**Problem details**
Given the listing below, write out exactly the lines starting with the line that has "[79,105,122,118] simple -> (51, 90) none" and going on through the line that has "[122,509,193,521] && make -> (724, 356) none", both kept.

**Supplied data**
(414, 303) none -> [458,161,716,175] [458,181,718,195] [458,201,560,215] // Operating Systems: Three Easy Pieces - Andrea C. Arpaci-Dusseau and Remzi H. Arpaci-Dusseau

---

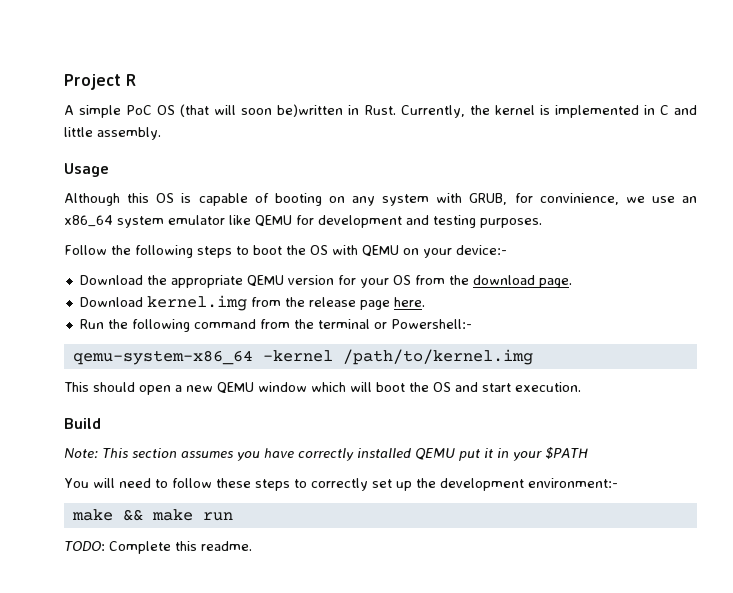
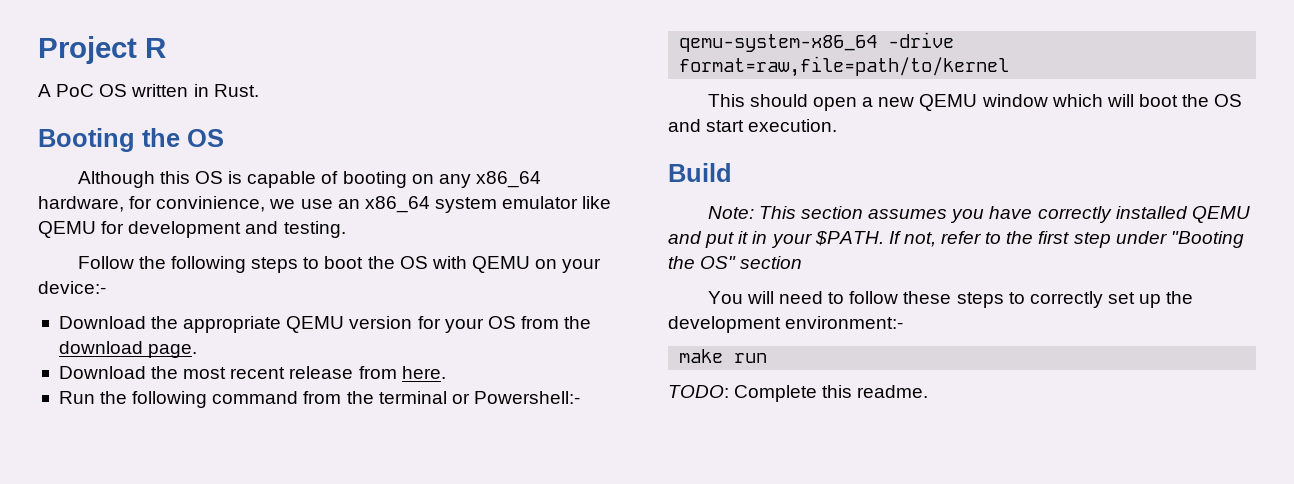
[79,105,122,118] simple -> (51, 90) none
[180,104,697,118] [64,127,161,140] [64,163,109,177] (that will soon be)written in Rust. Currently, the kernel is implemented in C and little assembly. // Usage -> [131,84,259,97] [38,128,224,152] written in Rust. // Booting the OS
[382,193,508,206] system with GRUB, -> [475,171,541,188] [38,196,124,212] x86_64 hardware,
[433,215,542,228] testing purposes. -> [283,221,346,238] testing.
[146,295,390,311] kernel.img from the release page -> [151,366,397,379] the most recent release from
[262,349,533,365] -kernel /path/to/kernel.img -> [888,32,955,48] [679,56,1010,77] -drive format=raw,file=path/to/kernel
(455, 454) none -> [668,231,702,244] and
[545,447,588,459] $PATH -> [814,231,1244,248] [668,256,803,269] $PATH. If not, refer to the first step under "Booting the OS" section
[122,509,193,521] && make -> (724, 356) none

**Result of this exercise**
[79,105,122,118] simple -> (51, 90) none
[180,104,697,118] [64,127,161,140] [64,163,109,177] (that will soon be)written in Rust. Currently, the kernel is implemented in C and little assembly. // Usage -> [131,84,259,97] [38,128,224,152] written in Rust. // Booting the OS
[382,193,508,206] system with GRUB, -> [475,171,541,188] [38,196,124,212] x86_64 hardware,
[433,215,542,228] testing purposes. -> [283,221,346,238] testing.
[146,295,390,311] kernel.img from the release page -> [151,366,397,379] the most recent release from
[262,349,533,365] -kernel /path/to/kernel.img -> [888,32,955,48] [679,56,1010,77] -drive format=raw,file=path/to/kernel
(455, 454) none -> [668,231,702,244] and
[545,447,588,459] $PATH -> [814,231,1244,248] [668,256,803,269] $PATH. If not, refer to the first step under "Booting the OS" section
[122,509,193,521] && make -> (724, 356) none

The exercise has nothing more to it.